_PROBLEM REQUIREMENTS:_ Among the lines below, which ones contain the word "Servers"? Copy every such line.

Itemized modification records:

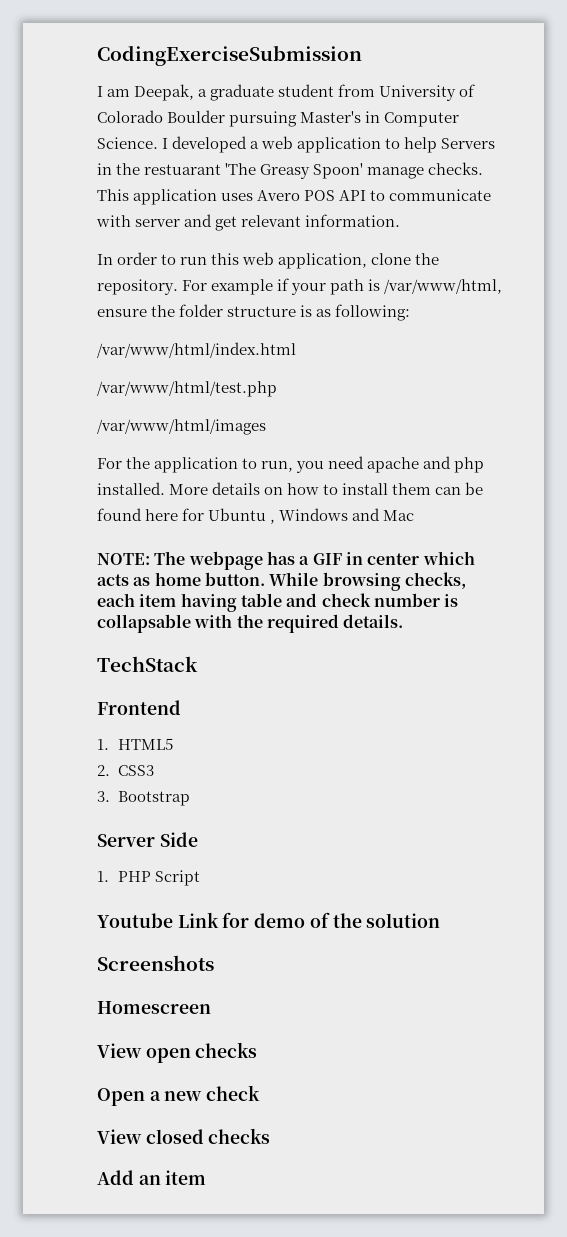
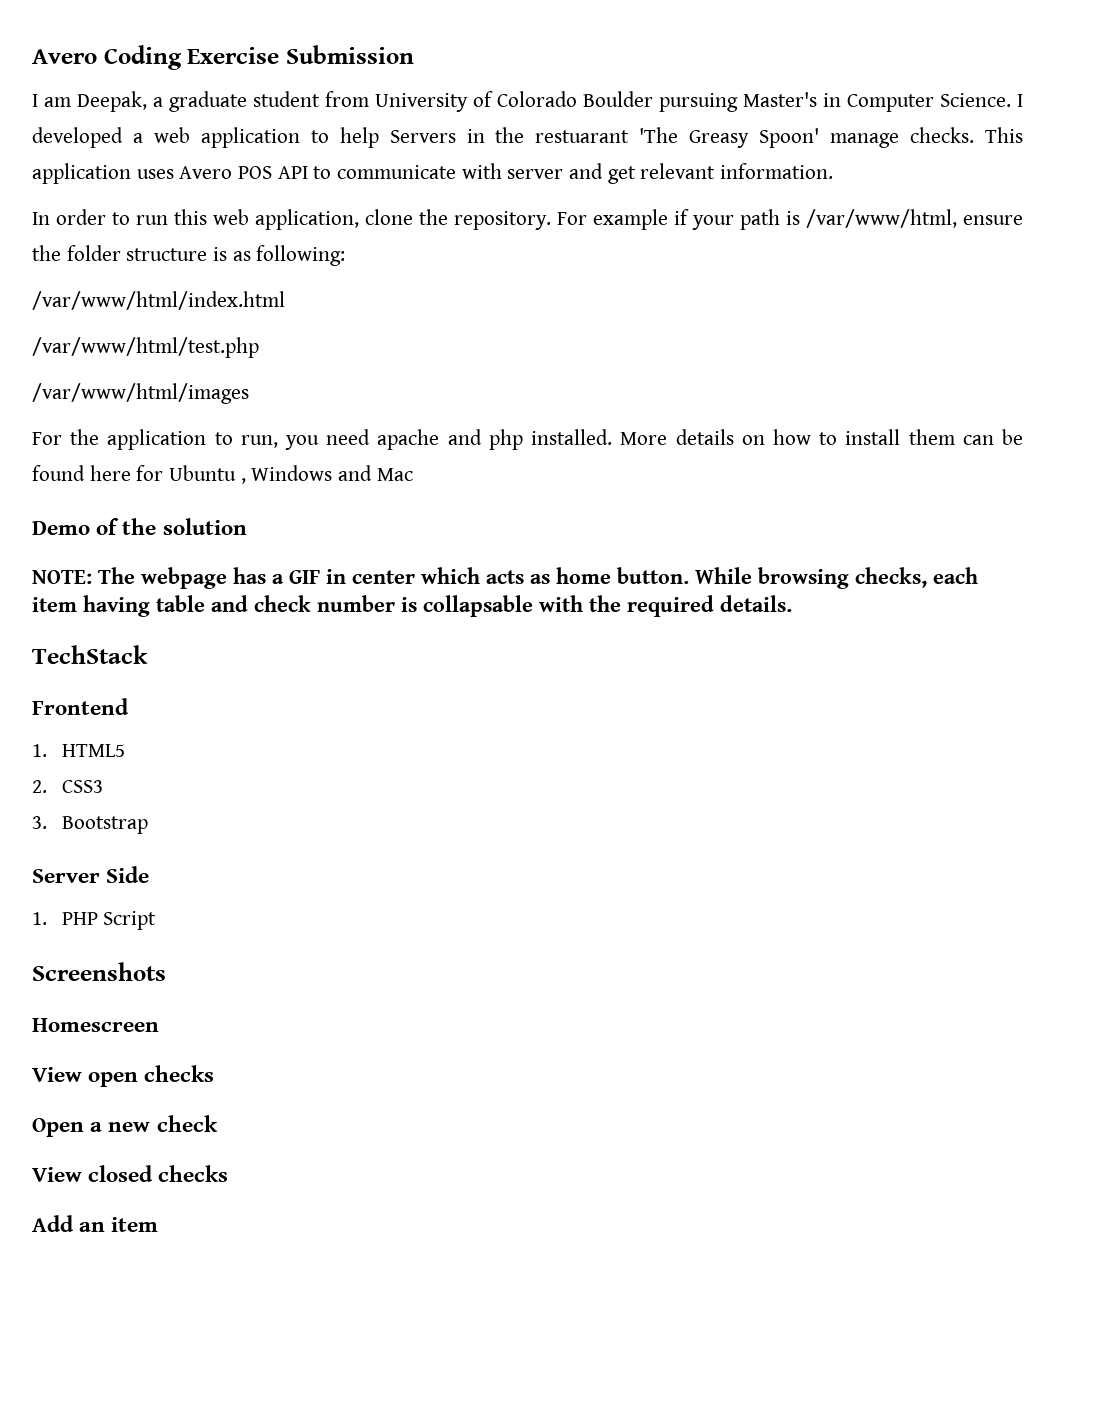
- CodingExerciseSubmission
+ Avero Coding Exercise Submission
+ Demo of the solution
- Youtube Link for demo of the solution

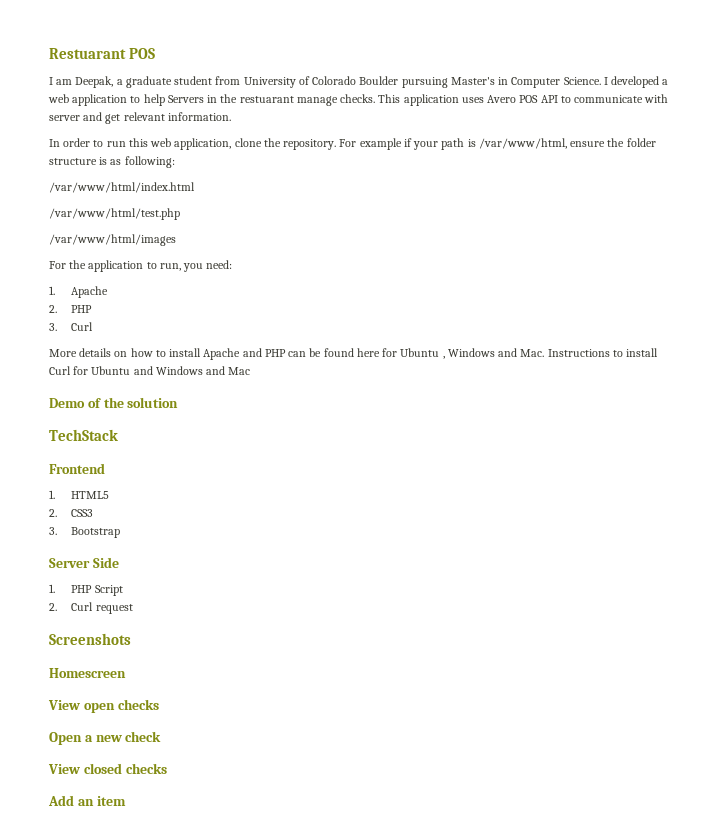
- Avero Coding Exercise Submission
+ Restuarant POS
- I developed a web application to help Servers in the restuarant 'The Greasy Spoon' manage checks.
+ I developed a web application to help Servers in the restuarant manage checks.
- For the application to run, you need apache and php installed. More details on how to install them can be found here for Ubuntu , Windows and Mac
+ For the application to run, you need:
+ 1. Apache
+ 2. PHP
+ 3. Curl
+ More details on how to install Apache and PHP can be found here for Ubuntu , Windows and Mac. Instructions to install Curl for Ubuntu and Windows and Mac
- NOTE: The webpage has a GIF in center which acts as home button. While browsing checks, each item having table and check number is collapsable with the required details.
+ 2. Curl request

_SOLUTION TO THE EXERCISE:_
- I developed a web application to help Servers in the restuarant 'The Greasy Spoon' manage checks.
+ I developed a web application to help Servers in the restuarant manage checks.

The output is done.